• _Task directions_:
Identify every line in the records below that contains the word "footer", and copy each of those lines.

[Records contained in a dataset]
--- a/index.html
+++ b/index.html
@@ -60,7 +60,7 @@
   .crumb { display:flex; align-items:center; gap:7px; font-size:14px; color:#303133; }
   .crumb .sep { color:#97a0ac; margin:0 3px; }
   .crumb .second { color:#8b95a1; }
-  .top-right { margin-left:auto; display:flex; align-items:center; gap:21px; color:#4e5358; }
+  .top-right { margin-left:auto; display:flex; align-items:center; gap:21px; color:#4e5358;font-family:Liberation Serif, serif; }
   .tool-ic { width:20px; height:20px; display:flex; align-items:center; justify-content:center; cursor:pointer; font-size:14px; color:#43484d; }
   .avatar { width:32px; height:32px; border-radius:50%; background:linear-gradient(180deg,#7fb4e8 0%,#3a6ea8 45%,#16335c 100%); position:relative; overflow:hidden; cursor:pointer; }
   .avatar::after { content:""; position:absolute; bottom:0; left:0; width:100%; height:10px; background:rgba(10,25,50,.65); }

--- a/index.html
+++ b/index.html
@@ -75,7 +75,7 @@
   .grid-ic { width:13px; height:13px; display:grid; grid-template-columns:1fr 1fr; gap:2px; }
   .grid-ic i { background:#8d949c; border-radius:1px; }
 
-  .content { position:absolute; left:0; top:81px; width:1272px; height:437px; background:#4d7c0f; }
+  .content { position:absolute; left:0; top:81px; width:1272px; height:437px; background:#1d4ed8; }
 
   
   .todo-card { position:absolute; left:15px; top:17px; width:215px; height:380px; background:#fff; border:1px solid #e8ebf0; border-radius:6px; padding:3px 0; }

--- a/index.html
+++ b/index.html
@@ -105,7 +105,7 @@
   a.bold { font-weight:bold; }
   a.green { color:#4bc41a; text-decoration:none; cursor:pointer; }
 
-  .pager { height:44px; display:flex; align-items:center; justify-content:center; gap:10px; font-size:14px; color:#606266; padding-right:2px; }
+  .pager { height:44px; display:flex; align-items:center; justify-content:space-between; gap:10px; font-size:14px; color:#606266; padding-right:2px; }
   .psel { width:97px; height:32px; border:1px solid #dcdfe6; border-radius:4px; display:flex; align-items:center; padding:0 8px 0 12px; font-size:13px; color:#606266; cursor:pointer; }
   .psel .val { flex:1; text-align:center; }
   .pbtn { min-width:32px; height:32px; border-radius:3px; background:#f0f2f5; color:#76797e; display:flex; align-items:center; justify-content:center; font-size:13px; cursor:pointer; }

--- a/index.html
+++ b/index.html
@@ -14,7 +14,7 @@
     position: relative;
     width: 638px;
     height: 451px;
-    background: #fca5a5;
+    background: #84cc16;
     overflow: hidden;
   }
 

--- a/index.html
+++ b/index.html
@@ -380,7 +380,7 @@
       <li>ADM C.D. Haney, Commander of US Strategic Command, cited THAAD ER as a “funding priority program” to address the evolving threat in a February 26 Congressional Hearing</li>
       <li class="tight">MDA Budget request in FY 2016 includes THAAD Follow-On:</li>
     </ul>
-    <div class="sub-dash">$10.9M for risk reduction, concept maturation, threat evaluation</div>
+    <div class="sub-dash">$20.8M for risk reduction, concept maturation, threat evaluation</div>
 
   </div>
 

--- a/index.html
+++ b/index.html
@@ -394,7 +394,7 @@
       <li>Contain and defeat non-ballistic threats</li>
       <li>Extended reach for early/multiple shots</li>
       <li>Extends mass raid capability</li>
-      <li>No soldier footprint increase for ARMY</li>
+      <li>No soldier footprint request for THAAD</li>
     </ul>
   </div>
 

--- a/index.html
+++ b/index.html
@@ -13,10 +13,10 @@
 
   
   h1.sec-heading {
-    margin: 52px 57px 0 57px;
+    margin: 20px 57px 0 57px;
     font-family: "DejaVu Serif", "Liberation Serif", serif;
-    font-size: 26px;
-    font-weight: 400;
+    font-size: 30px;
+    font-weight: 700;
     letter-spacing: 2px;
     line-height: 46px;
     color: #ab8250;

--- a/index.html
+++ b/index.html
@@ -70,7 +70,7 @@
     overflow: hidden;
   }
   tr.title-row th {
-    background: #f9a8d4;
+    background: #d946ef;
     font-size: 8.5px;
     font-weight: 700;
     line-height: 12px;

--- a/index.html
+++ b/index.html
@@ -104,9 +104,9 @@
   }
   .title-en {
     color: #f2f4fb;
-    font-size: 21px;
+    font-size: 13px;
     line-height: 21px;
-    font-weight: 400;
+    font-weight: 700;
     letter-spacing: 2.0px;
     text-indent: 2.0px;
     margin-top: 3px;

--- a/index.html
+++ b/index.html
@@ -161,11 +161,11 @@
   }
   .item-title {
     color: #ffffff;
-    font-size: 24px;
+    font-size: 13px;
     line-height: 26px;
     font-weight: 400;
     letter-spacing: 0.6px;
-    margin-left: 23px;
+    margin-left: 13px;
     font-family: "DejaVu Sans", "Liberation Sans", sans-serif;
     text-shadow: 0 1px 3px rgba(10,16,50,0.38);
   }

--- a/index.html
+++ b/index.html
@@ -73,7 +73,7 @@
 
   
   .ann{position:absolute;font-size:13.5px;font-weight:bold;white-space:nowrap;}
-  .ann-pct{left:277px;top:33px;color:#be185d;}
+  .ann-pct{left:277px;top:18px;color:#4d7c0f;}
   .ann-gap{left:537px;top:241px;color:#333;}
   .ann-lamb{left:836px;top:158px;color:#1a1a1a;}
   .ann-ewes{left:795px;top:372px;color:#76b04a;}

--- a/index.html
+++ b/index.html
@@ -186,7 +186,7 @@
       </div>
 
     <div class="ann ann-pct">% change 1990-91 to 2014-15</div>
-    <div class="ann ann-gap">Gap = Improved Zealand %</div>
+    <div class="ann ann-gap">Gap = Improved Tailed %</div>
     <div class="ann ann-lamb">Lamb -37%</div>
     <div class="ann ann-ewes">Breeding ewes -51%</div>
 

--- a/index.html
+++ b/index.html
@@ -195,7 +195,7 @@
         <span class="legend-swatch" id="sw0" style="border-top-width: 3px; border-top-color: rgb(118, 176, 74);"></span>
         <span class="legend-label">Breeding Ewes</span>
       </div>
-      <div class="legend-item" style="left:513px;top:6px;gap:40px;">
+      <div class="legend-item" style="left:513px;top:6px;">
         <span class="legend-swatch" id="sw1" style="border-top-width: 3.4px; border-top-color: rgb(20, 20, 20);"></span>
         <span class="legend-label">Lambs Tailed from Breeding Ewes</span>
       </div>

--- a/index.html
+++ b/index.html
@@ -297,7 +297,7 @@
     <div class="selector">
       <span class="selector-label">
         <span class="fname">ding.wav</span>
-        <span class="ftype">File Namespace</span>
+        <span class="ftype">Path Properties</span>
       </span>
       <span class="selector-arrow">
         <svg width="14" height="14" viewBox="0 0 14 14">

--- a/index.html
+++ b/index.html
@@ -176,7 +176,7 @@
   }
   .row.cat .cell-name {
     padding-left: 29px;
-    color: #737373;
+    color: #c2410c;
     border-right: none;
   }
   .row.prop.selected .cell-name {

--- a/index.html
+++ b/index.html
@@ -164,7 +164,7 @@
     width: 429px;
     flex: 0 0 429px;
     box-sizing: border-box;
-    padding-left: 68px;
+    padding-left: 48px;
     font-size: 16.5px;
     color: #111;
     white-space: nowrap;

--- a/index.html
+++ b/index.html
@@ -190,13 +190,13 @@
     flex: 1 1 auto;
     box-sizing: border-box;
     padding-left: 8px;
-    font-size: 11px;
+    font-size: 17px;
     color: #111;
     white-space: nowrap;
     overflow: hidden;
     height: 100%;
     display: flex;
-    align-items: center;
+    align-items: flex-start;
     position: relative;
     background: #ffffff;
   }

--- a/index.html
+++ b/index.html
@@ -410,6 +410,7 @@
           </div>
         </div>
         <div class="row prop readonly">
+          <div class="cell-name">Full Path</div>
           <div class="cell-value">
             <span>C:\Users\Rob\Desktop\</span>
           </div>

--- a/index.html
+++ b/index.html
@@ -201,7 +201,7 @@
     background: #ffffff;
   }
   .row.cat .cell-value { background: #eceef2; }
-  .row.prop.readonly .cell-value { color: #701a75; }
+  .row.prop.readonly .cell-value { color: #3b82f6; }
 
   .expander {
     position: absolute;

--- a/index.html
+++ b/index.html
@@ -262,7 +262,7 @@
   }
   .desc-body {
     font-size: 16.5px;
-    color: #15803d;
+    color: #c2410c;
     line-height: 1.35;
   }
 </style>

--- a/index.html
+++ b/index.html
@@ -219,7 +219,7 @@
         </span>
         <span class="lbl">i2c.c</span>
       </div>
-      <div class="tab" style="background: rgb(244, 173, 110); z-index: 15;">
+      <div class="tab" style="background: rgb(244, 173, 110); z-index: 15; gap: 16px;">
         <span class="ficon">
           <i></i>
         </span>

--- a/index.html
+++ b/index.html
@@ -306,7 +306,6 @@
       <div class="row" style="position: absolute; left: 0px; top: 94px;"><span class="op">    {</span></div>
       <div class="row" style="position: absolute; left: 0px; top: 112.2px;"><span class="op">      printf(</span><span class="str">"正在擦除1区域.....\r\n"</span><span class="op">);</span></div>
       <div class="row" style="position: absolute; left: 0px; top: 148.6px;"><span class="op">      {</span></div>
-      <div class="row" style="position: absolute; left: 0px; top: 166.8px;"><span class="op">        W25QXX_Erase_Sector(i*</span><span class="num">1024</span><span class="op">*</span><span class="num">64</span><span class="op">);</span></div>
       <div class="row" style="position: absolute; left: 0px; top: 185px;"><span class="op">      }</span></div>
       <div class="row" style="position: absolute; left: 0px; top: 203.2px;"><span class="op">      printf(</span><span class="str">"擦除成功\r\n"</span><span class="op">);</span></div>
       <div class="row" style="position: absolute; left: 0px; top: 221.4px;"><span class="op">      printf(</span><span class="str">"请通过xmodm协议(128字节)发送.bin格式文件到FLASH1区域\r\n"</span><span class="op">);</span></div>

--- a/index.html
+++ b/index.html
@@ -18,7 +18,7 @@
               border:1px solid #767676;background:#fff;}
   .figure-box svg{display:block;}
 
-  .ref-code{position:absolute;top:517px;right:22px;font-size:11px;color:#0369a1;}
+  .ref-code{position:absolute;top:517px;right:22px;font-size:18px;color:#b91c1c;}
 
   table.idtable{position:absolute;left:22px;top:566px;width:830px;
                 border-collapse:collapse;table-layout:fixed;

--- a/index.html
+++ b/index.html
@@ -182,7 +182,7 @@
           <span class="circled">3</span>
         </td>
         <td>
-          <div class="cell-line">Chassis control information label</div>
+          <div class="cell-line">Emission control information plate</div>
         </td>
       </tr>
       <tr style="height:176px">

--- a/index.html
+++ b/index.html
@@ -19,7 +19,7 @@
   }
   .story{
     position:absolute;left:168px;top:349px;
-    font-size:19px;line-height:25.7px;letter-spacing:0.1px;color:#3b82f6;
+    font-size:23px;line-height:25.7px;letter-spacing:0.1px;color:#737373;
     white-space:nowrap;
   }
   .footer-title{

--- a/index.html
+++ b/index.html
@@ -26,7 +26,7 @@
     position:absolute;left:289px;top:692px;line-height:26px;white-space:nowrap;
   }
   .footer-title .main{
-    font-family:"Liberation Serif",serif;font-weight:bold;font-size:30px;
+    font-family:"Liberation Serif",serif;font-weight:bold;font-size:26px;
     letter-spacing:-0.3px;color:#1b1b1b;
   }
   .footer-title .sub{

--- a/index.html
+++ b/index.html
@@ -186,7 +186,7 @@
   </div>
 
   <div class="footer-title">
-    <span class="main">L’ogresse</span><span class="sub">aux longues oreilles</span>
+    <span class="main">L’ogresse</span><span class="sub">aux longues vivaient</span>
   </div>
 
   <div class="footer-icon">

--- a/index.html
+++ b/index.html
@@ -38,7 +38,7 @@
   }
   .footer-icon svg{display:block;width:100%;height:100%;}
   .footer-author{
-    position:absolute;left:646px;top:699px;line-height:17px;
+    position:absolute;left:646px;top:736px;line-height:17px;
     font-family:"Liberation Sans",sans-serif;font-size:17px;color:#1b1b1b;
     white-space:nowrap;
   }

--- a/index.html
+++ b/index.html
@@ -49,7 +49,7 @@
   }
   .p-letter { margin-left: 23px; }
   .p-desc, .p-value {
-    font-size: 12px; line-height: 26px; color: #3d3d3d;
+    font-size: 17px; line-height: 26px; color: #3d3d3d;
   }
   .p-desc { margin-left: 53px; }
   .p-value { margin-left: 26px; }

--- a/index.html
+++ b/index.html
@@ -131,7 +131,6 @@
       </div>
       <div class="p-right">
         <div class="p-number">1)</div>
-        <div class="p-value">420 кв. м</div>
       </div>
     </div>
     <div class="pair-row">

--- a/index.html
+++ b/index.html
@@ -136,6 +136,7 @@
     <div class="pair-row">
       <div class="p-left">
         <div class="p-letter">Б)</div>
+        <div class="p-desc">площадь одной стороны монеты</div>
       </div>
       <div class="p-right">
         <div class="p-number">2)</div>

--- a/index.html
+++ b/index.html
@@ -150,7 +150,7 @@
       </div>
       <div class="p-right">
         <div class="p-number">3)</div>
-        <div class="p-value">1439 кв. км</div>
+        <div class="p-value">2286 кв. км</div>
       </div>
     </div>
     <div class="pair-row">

• _Solution to this task_:
   .footer-title{
   .footer-title .main{
   .footer-title .sub{
   <div class="footer-title">
   <div class="footer-icon">
   .footer-icon svg{display:block;width:100%;height:100%;}
   .footer-author{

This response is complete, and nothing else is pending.